• _TASK ITEM_: Look below for the line with "subtotal: 2995.00 -> 3125.00", and from there restate every line word for word until the entries end.

• _RECORD EXTRACTS_:

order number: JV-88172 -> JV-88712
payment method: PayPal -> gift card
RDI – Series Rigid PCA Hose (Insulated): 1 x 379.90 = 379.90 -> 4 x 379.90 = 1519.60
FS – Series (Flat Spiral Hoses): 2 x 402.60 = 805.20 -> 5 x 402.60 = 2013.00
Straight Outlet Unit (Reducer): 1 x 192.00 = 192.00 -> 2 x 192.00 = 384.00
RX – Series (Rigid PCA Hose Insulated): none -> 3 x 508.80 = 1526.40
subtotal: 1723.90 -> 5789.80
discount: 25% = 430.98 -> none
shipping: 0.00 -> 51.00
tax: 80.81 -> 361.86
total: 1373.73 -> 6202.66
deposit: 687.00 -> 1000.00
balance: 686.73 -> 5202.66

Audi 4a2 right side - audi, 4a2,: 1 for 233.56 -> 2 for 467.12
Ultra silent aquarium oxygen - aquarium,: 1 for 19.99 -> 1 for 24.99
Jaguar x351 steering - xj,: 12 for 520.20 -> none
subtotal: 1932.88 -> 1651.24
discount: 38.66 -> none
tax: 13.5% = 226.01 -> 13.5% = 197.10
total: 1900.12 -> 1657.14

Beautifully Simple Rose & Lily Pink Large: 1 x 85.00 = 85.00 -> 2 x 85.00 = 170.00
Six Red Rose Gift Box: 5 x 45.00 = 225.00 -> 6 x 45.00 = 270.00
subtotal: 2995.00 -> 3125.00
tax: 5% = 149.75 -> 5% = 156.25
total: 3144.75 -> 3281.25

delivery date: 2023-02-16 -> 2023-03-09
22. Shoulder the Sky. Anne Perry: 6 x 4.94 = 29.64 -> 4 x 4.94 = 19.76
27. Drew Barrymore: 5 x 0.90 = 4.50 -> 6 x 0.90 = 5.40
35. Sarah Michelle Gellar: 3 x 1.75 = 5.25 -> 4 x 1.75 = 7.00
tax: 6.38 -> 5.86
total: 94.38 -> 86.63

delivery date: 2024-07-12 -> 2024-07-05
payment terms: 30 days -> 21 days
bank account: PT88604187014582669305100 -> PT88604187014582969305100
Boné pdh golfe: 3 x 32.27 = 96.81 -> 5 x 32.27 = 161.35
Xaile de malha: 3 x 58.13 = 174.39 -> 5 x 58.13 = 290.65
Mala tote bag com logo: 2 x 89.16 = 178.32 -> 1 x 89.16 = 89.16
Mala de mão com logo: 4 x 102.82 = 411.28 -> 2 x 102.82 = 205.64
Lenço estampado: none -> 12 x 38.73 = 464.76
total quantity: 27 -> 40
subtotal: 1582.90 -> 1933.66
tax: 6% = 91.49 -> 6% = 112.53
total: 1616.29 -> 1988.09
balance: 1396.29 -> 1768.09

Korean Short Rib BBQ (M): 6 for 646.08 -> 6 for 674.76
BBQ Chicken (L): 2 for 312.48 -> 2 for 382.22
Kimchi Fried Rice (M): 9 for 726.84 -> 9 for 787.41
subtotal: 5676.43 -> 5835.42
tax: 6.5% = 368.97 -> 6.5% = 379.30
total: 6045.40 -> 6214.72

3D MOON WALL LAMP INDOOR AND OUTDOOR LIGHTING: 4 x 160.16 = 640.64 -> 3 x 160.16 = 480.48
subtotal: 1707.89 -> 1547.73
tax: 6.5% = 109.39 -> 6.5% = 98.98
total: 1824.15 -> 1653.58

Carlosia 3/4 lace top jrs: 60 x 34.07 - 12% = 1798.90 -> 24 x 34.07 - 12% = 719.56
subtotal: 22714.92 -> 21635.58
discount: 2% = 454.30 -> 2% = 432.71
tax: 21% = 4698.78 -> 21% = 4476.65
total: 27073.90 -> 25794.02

• _RESULT FOR THIS TASK_:
subtotal: 2995.00 -> 3125.00
tax: 5% = 149.75 -> 5% = 156.25
total: 3144.75 -> 3281.25

delivery date: 2023-02-16 -> 2023-03-09
22. Shoulder the Sky. Anne Perry: 6 x 4.94 = 29.64 -> 4 x 4.94 = 19.76
27. Drew Barrymore: 5 x 0.90 = 4.50 -> 6 x 0.90 = 5.40
35. Sarah Michelle Gellar: 3 x 1.75 = 5.25 -> 4 x 1.75 = 7.00
tax: 6.38 -> 5.86
total: 94.38 -> 86.63

delivery date: 2024-07-12 -> 2024-07-05
payment terms: 30 days -> 21 days
bank account: PT88604187014582669305100 -> PT88604187014582969305100
Boné pdh golfe: 3 x 32.27 = 96.81 -> 5 x 32.27 = 161.35
Xaile de malha: 3 x 58.13 = 174.39 -> 5 x 58.13 = 290.65
Mala tote bag com logo: 2 x 89.16 = 178.32 -> 1 x 89.16 = 89.16
Mala de mão com logo: 4 x 102.82 = 411.28 -> 2 x 102.82 = 205.64
Lenço estampado: none -> 12 x 38.73 = 464.76
total quantity: 27 -> 40
subtotal: 1582.90 -> 1933.66
tax: 6% = 91.49 -> 6% = 112.53
total: 1616.29 -> 1988.09
balance: 1396.29 -> 1768.09

Korean Short Rib BBQ (M): 6 for 646.08 -> 6 for 674.76
BBQ Chicken (L): 2 for 312.48 -> 2 for 382.22
Kimchi Fried Rice (M): 9 for 726.84 -> 9 for 787.41
subtotal: 5676.43 -> 5835.42
tax: 6.5% = 368.97 -> 6.5% = 379.30
total: 6045.40 -> 6214.72

3D MOON WALL LAMP INDOOR AND OUTDOOR LIGHTING: 4 x 160.16 = 640.64 -> 3 x 160.16 = 480.48
subtotal: 1707.89 -> 1547.73
tax: 6.5% = 109.39 -> 6.5% = 98.98
total: 1824.15 -> 1653.58

Carlosia 3/4 lace top jrs: 60 x 34.07 - 12% = 1798.90 -> 24 x 34.07 - 12% = 719.56
subtotal: 22714.92 -> 21635.58
discount: 2% = 454.30 -> 2% = 432.71
tax: 21% = 4698.78 -> 21% = 4476.65
total: 27073.90 -> 25794.02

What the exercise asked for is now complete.